Since I hadn’t been backpacking for many years, I did the only logical thing. I bought a stack of books about backpacking. Then, I began equipping both of us. The next logical step was to test it all out.
I also got to test my setup for taking pictures. Instead of a strap, I used an elastic harness that took all the weight of my camera off of my neck, which was such a relief. It also left my hands completely free.
Well equipped, we headed to Wildcat Hollow in Wayne National Forest. It was the only place I found within a 2 hour drive that allowed backwoods camping. The entire trail was about 12 miles–just long enough for a day and a half trip for us.
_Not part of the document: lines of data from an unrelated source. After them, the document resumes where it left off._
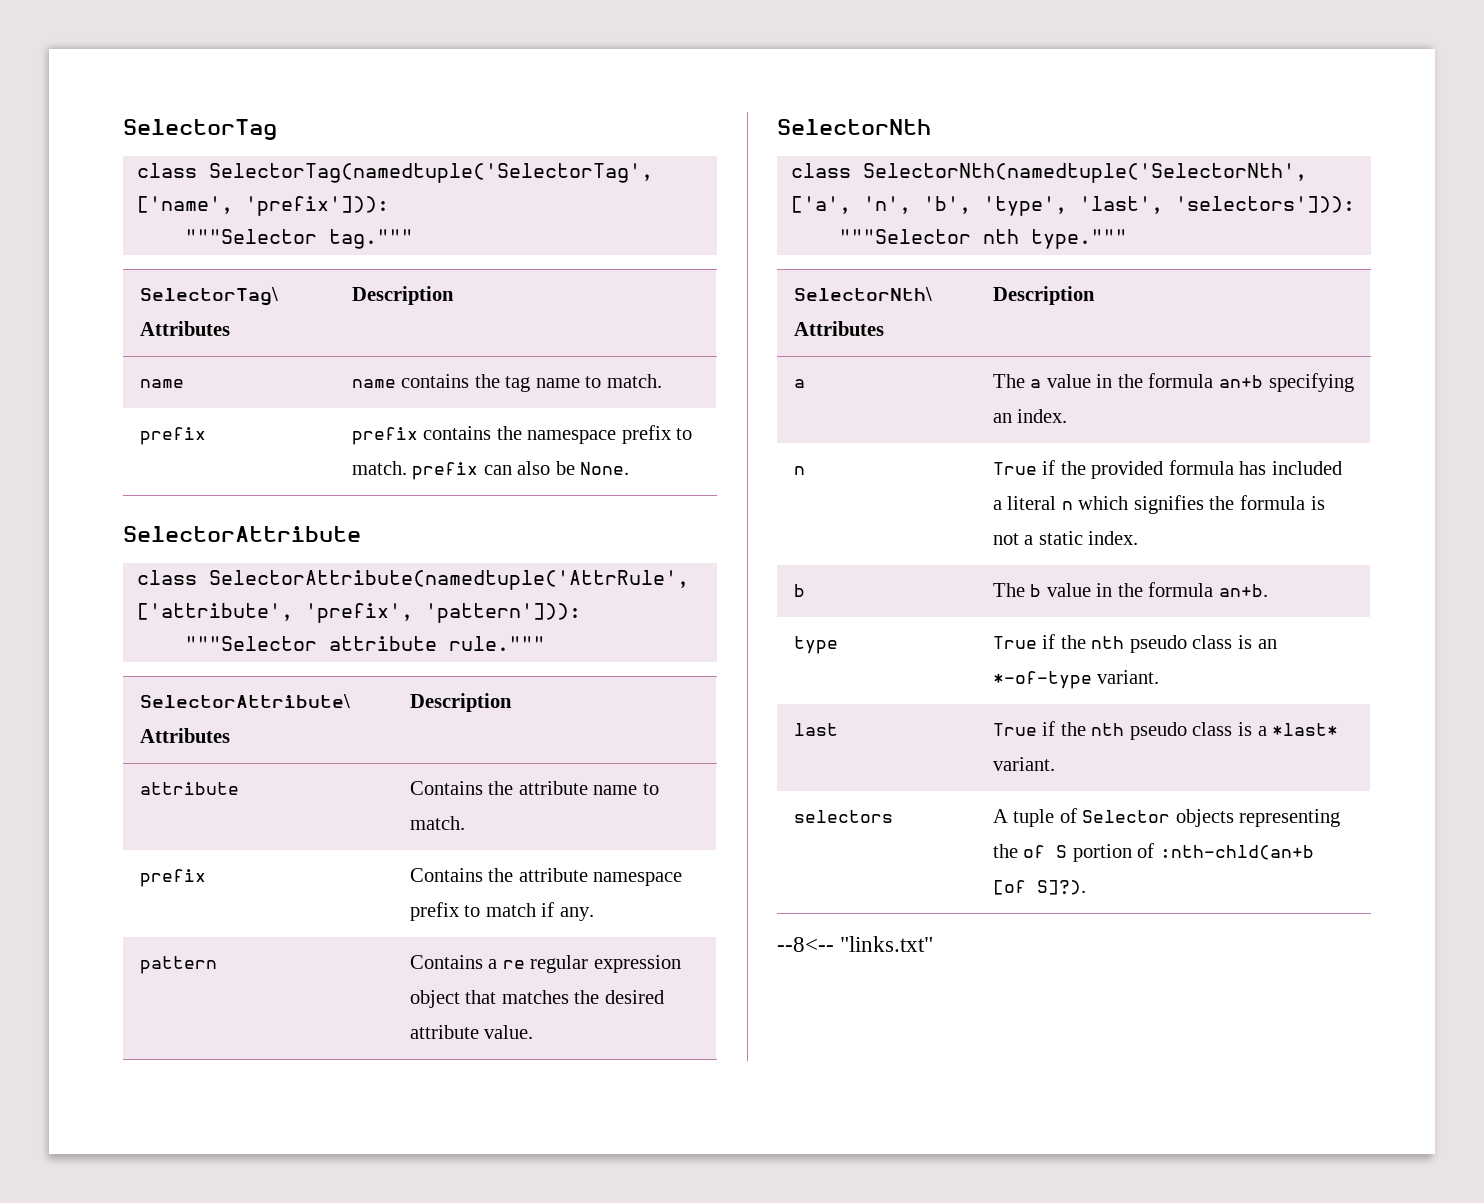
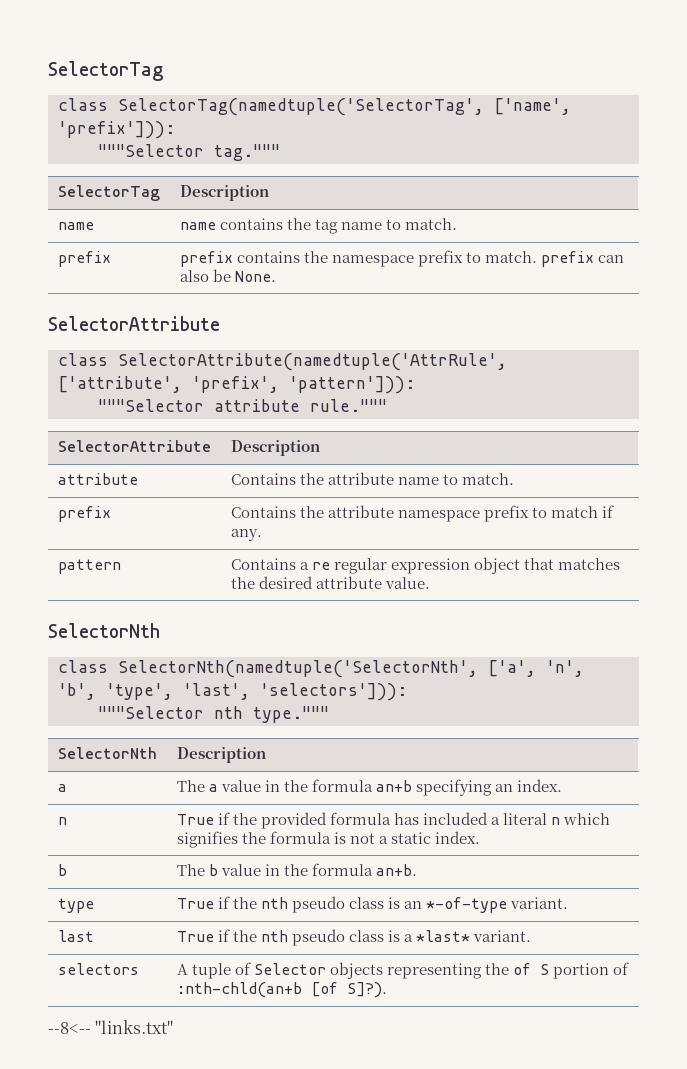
- SelectorTag\ Attributes | Description
+ SelectorTag | Description
- SelectorAttribute\ Attributes | Description
+ SelectorAttribute | Description
- SelectorNth\ Attributes | Description
+ SelectorNth | Description

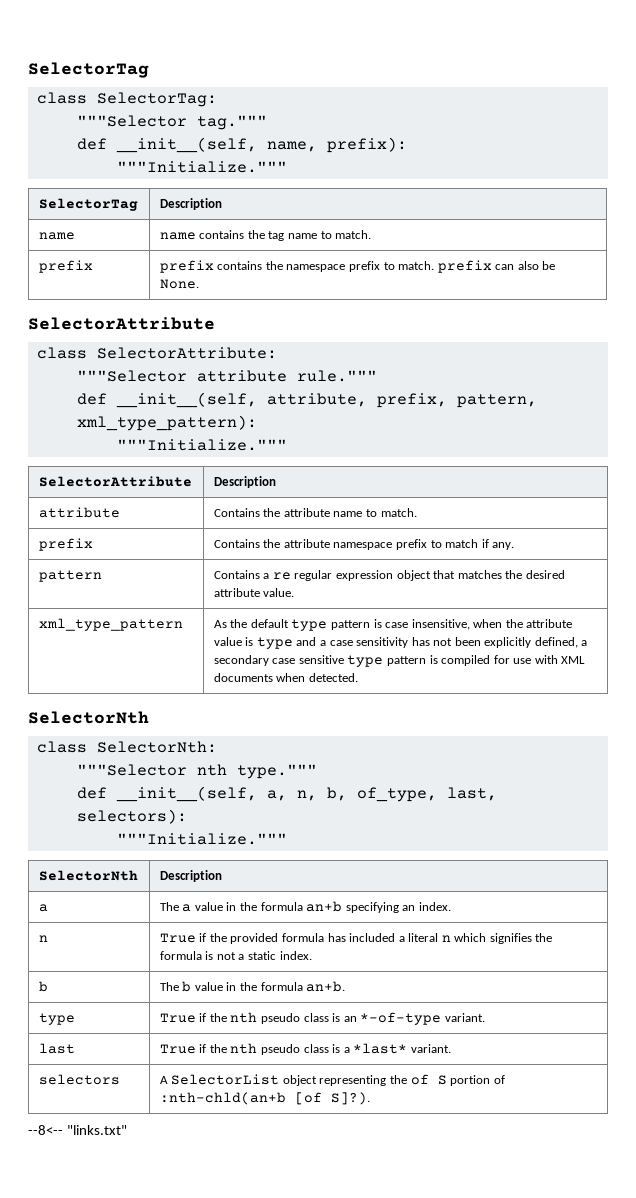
- class SelectorTag(namedtuple('SelectorTag', ['name', 'prefix'])):
+ class SelectorTag:
+ def __init__(self, name, prefix):
+ """Initialize."""
- class SelectorAttribute(namedtuple('AttrRule', ['attribute', 'prefix', 'pattern'])):
+ class SelectorAttribute:
+ def __init__(self, attribute, prefix, pattern, xml_type_pattern):
+ """Initialize."""
  pattern | Contains a re regular expression object that matches the desired attribute value.
+ xml_type_pattern | As the default type pattern is case insensitive, when the attribute value is type and a case sensitivity has not been explicitly defined, a secondary case sensitive type pattern is compiled for use with XML documents when detected.
  SelectorNth
- class SelectorNth(namedtuple('SelectorNth', ['a', 'n', 'b', 'type', 'last', 'selectors'])):
+ class SelectorNth:
  """Selector nth type."""
+ def __init__(self, a, n, b, of_type, last, selectors):
+ """Initialize."""
- selectors | A tuple of Selector objects representing the of S portion of :nth-chld(an+b [of S]?).
+ selectors | A SelectorList object representing the of S portion of :nth-chld(an+b [of S]?).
Although the hike started through a grove of evergreens, most of the trail went through deciduous forest. In early April, just the beginning of spring growth was starting on the ground–the trees showed no signs of life at all.
As we made our way through the woods, we came to a stream with a beaver lodge. Something was laying on top of the lodge. We approached quietly, thinking we were going to get to see a beaver. But, as we crept forward, I found myself wondering what a beaver would be doing on top of its lodge and how on earth it would get there. I frantically tried to remember everything I knew about beavers. I was pretty certain their lodges were supposed to only be accessible from underwater.
I guess when people say “only accessible from underwater,” they aren’t thinking about geese. That’s what was stretched over the dome of the lodge–a large canada goose. We watched for a long time trying to decide if it was alive, dead, or dying. We saw it breathing, but decided it must be dying because it had its head down. Coming up with no way to help this goose, we hiked on and tried to come up with alternative, more cheerful explanations.
When at last we found the perfect site to camp, we discovered how easy our new tent was to put up–it took 5 minutes. We heated up instant soup on our tiny burner and hunkered over our hot soup cups as the temperature dropped.
We put on warm, dry long underwear and our warm wool hats before snuggling into our sleeping bags. We slept pretty well, staying warm and dry all night. When we woke up, it was snowing.
We hiked out with our bellies full of oatmeal and hot coffee feeling like we were quite the survivors.